ANALYSIS: You can't talk freight efficiency without good roads and bridges

By David Tanner, Land Line associate editor | 4/26/2013

Larger cargo ships are coming to U.S. ports in the near future, but how will the roads, bridges and railways hold up to move the freight?

The House Transportation and Infrastructure Committee’s Panel on 21st Century Freight Transportation heard from large shippers, carriers and ports on that and other topics during its first hearing Wednesday, April 24, on Capitol Hill.

One thing is clear to everyone in the chain, and that is without improvements to infrastructure, those who move freight will continue to face congestion, deficient bridges and other challenges.

Small-business truckers were not represented at the first hearing, but will certainly be supplying input to the discussion for future hearings.

The president and chief operating officer for Werner Enterprises, Derek Leathers, was invited to testify on behalf of carriers. He said trucks are “crucial” to all freight movement, even the goods that move most of their miles by rail, air, and water.

“The highway system connects all of these modes to manufacturing and assembly plants, warehouses, retail outlets, and homes,” he said. “An efficient highway system is the key to a fluid global supply chain, which in turn is a fundamental element of a growing and prosperous economy.”

Also testifying were Norfolk Southern Corp. President Charles Moorman, South Carolina State Ports Authority President James Newsome, FedEx Corp. President Frederick Smith, and AFL-CIO President of Transportation and Trades Edward Wytkind.

Each discussed the importance of deeper ports and the expansion project at the Panama Canal that will allow larger ships to pass through.
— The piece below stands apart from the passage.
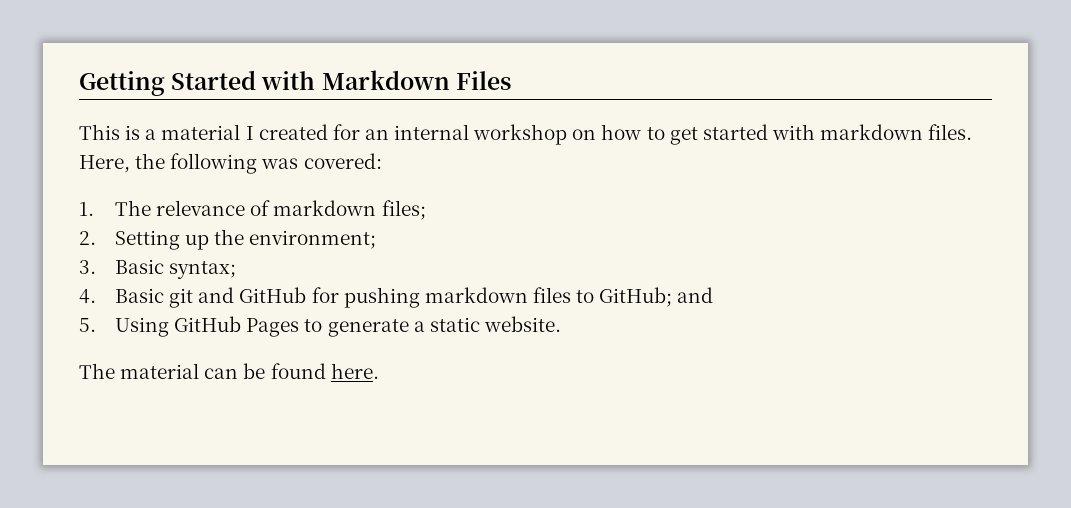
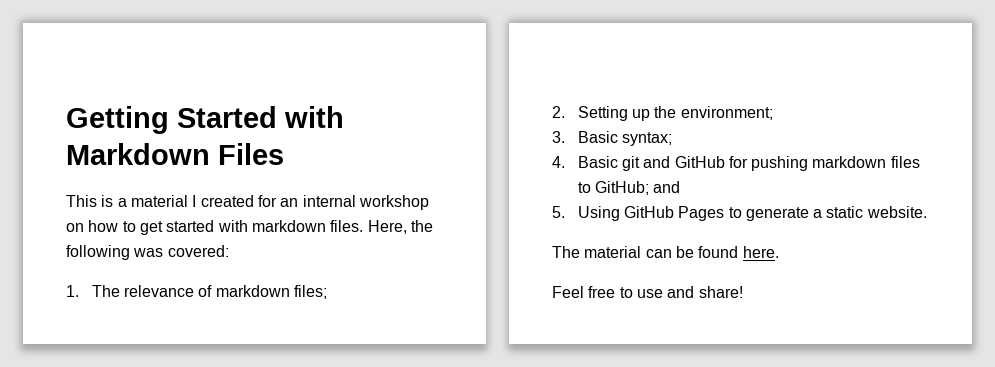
(379, 371) none -> [552,286,743,298] // Feel free to use and share!

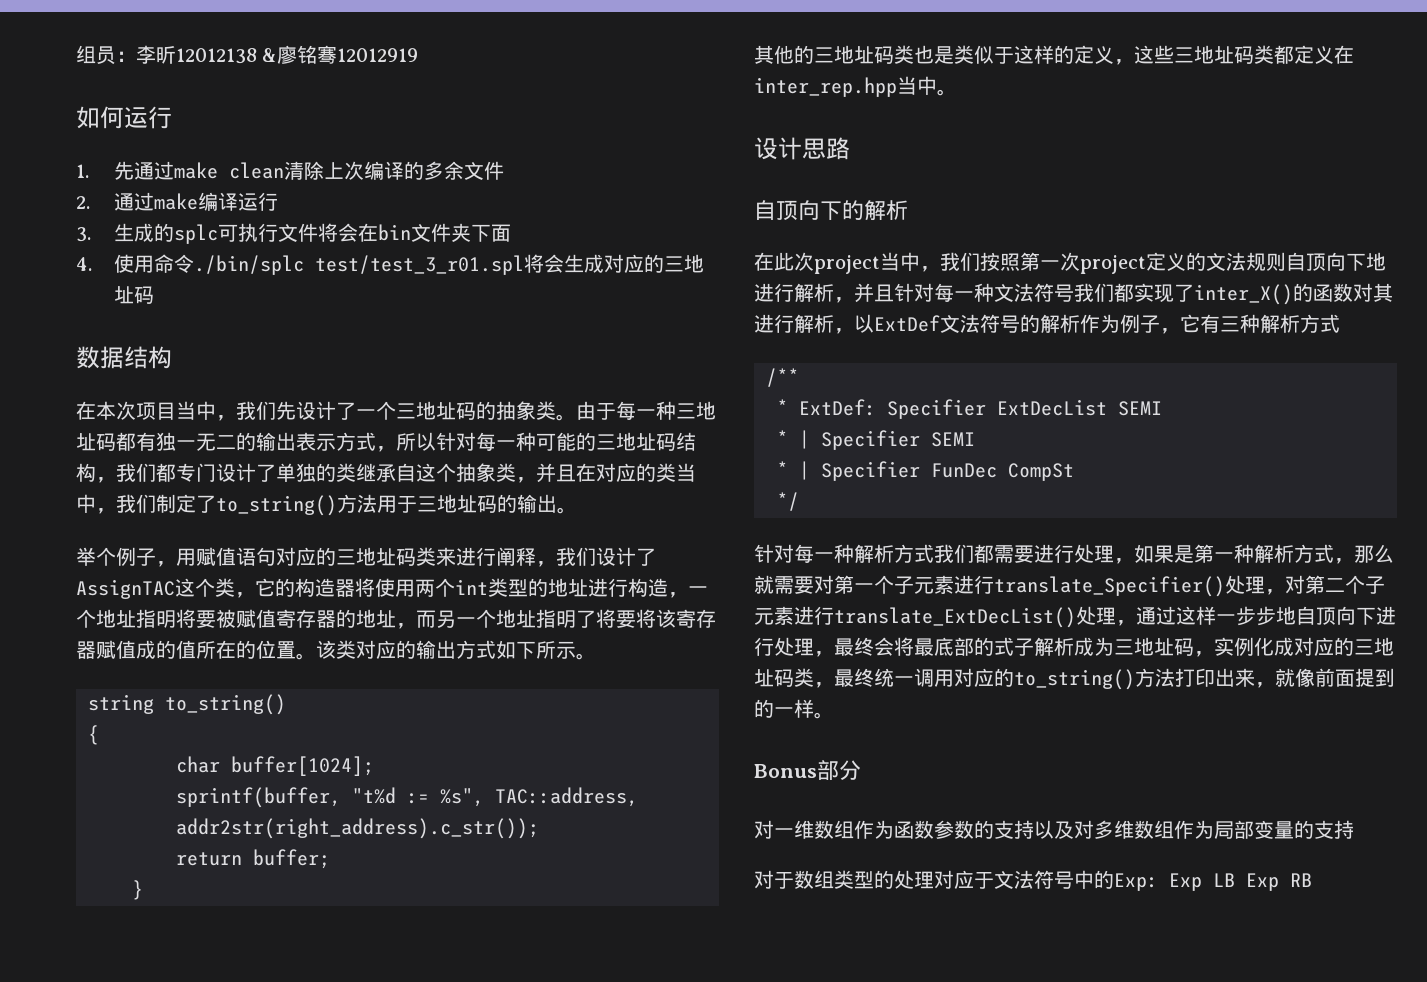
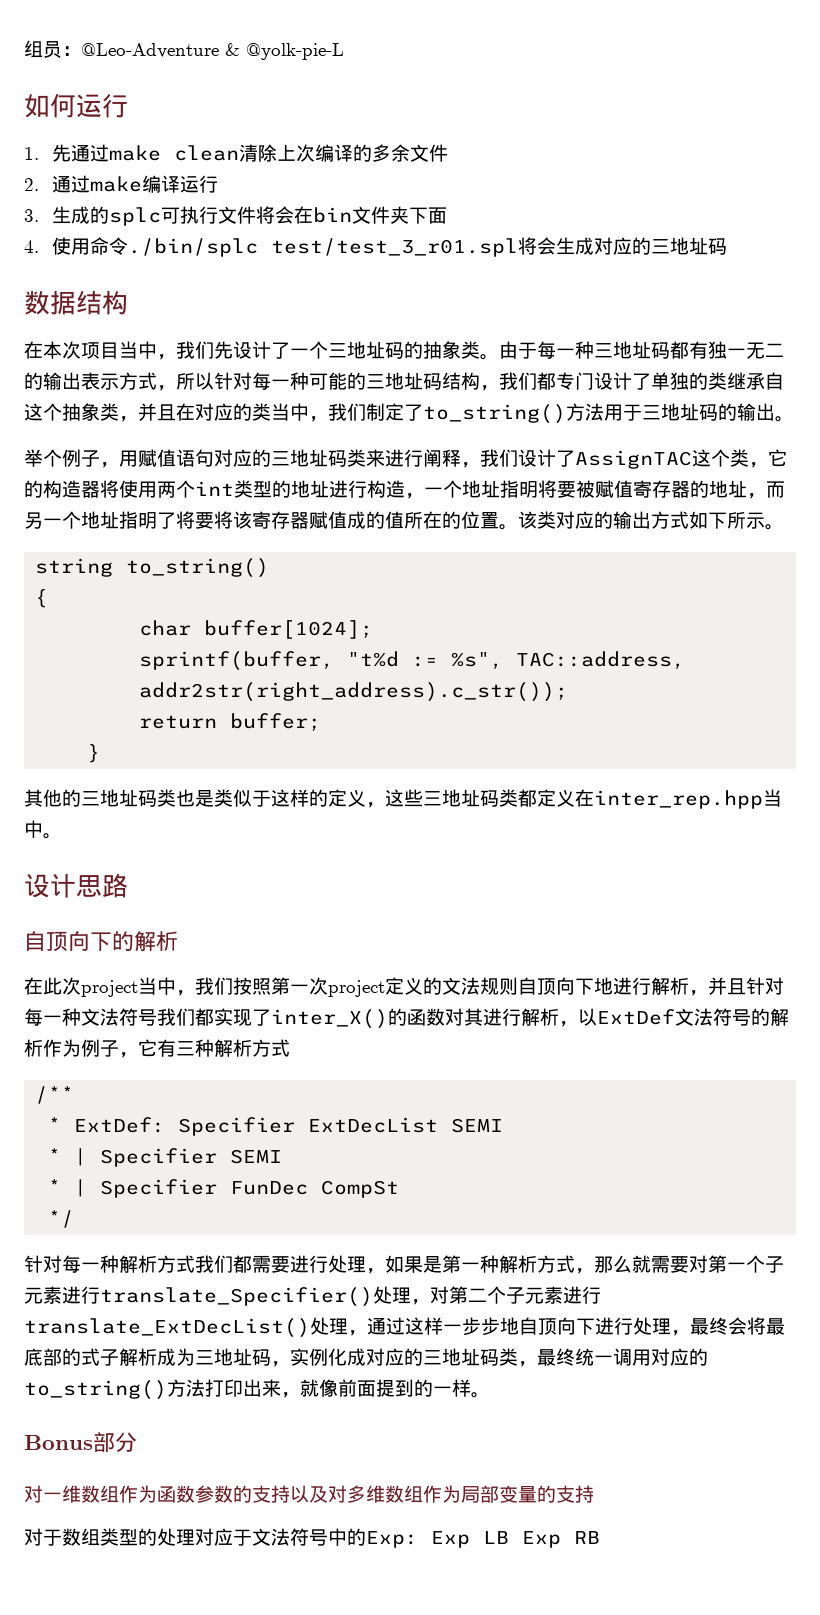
[136,45,419,64] 李昕12012138 &廖铭骞12012919 -> [81,43,344,60] @Leo-Adventure & @yolk-pie-L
Addressing port expansion may be good for the ports, but inland roads need to be able to handle the needs of the freight system.

Small-business truckers as well as the large carriers know the challenges of traffic congestion, bottlenecks, detours and deficient bridges. As some lawmakers pointed out, there are also issues with truck parking, hours of service, and the uncompensated detention time truckers face at the shipping docks. Those issues are huge to OOIDA members.

“You can address problems with truck movement or rail movement at a port in Long Beach, but you still have to deal with congestion in Chicago,” said Ryan Bowley of OOIDA’s Washington, DC, office. “Those are realities that truckers see every single day.”

A recent report by the U.S. Congressional Budget Office says the Highway Trust Fund, which funds roads, bridges and transit as well as federal transportation and safety programs from fuel taxes and other user fees, faces a $100 billion deficit over the next decade due to increased costs and a tapering off of receipts.

“That means serious consequences for truckers and others in the future,” Bowley said. “The very foundation of our economic success is going to have significant issues if we don’t address that challenge.”

Congress has embarked on finding new transportation funding once the current highway bill, Moving Ahead for Progress in the 21st Century, or MAP-21, expires in the fall of 2014. That journey has taken a back seat in recent weeks as Congress deals gun control and immigration reform.

Infrastructure issues will not be going away anytime soon.

The Government Accountability Office says the average motorist driving a sedan currently pays about $95 into the Highway Trust Fund from the 18.4 cent gas tax.

On the other hand, a trucker that buys 20,000 gallons of fuel a year pays $4,880 in diesel taxes.

That trucker also pays a $550 Heavy Vehicle Use Tax each year. If that trucker buys 12 tires, that’s another $340 in tire taxes. The purchase of a new truck could put another $14,400 into the Highway Trust Fund due to the 12 percent excise tax on heavy equipment. A new van trailer might contribute another $3,000 into the fund due to the excise tax.

Truck tolls and taxes are already funding things other than highways, bridges and transit, especially at the state level. New York, for example, collects tolls on the New York State Thruway and uses the money to fund the canal system and economic development, including the World Trade Center site.

Small-business truckers have a lot at stake as their costs go up, and OOIDA plans to be at the table for discussions about freight movement, cost and regulations affecting the trucking community.

“It set the stage for the issues the panel is going to explore,” Bowley said. “Not surprising, some of our long-standing issues were raised as well. … But at this point, we’re excited about the committee putting a laser focus on the freight issue.”